Anisotropic and hyperelastic mechanical response of 3D printed TPU parts

Abstract

Thermoplastic polyurethane (TPU) is usually considered isotropic and hyperelastic. Nevertheless, when 3D printing techniques as fused deposition modelling (FDM) are used, an anisotropic behaviour (inherent to the process) is expected. The aim of the present research is to analyse the isolated effect of the raster angle on the mechanical response of 3D printed TPU parts. To avoid other effects, several specimens were manufactured with 100% infill density and parallel straight lines infill pattern.
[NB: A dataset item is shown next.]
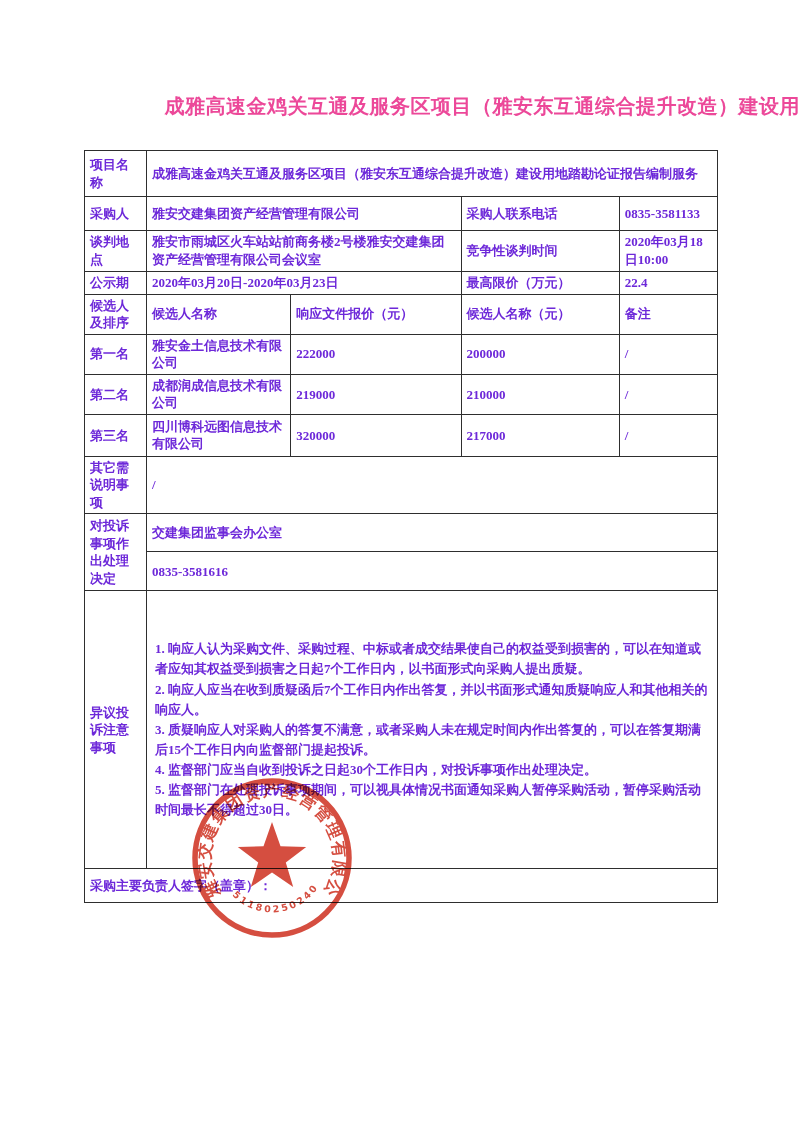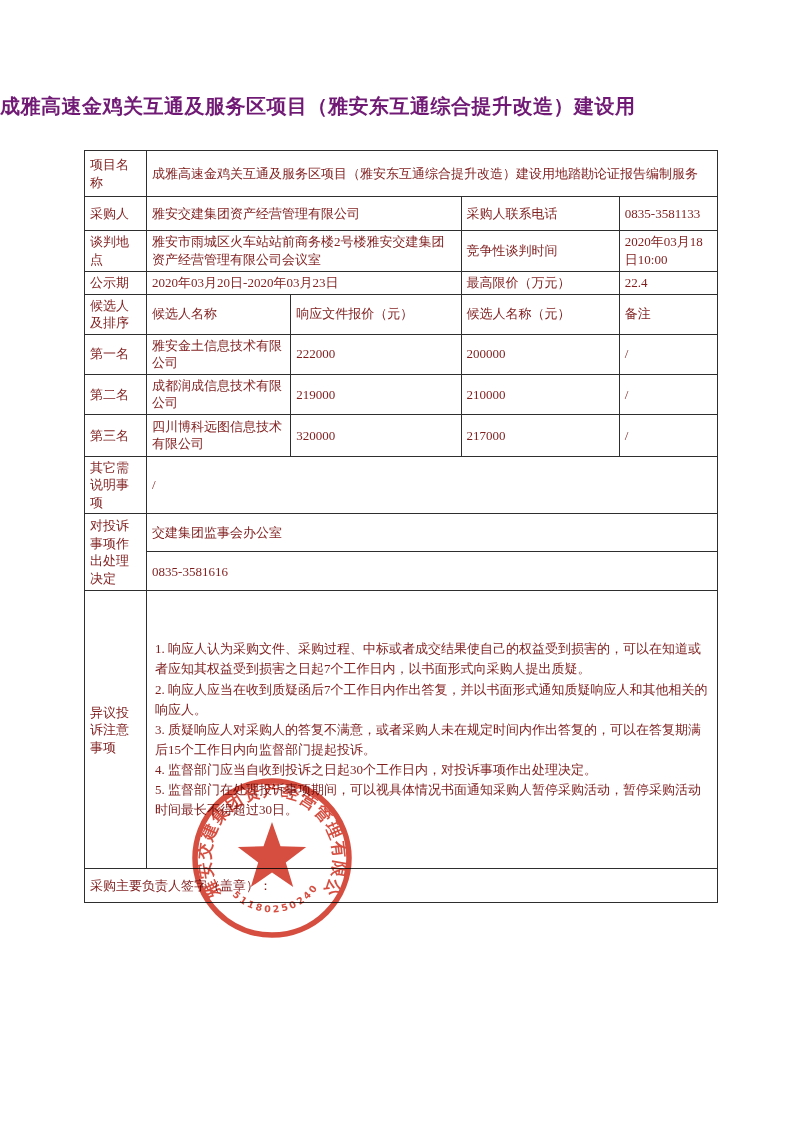"成雅高速金鸡关互通及服务区项目（雅安东互通综合提升改造）建设用" .doc-title { color: #701a75 -> #ec4899; text-align: left -> right }
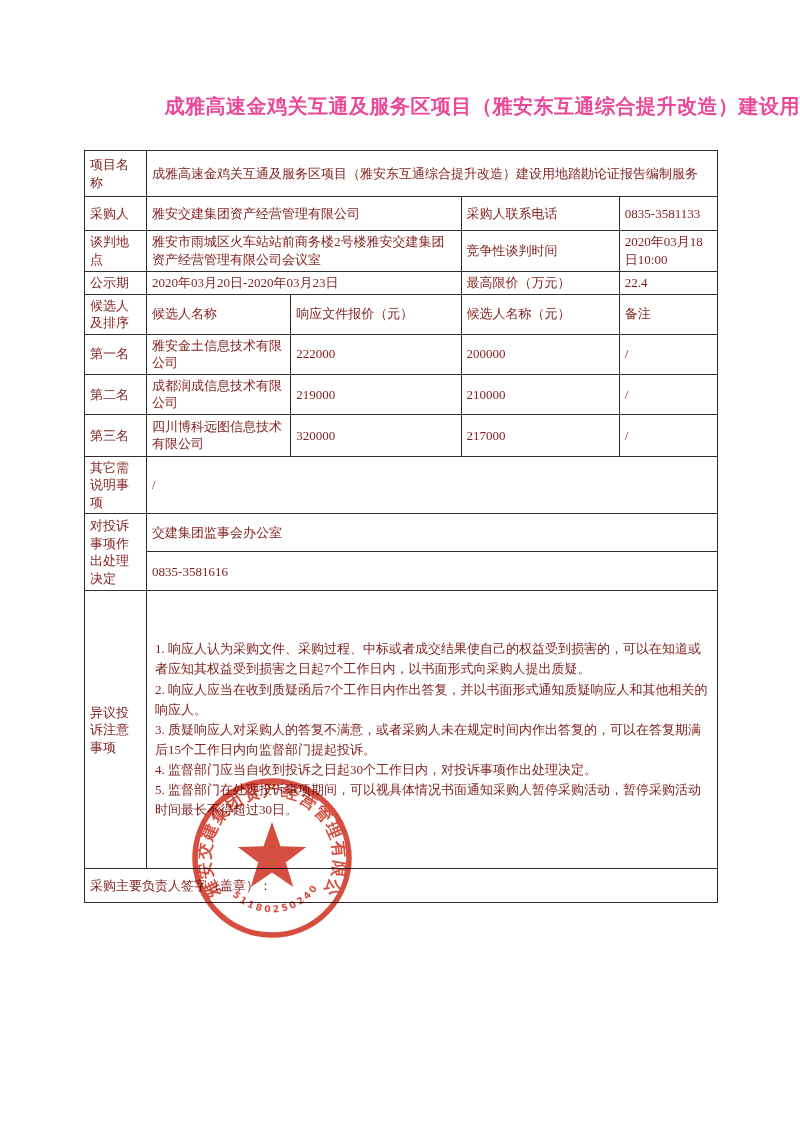"项目名称" table.main-table { color: #7f1d1d -> #6d28d9; font-weight: none -> bold }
Four different printing configurations were analysed, 0°, ±45°, 90° and concentric pattern. The specimens were subjected to tensile loading and obtained data was used as input to fit three hyperelastic behaviour models, specifically the neo-Hookean, Ogden and Mooney–Rivlin models are compared. The obtained results show that the raster angles have a cleareffect on the mechanical properties of the 3D printed parts, leading to an anisotropic behaviour of the obtained specimens and on the appearance of the different stages of the hyperelastic behaviour. In addition, the fitting models used allowed to conclude that the neo-Hookean model is the best fitting the initial linear-elastic zone, while for the whole stress–strain curve, both the Ogden and Mooney–Rivlin models produce very good approximations.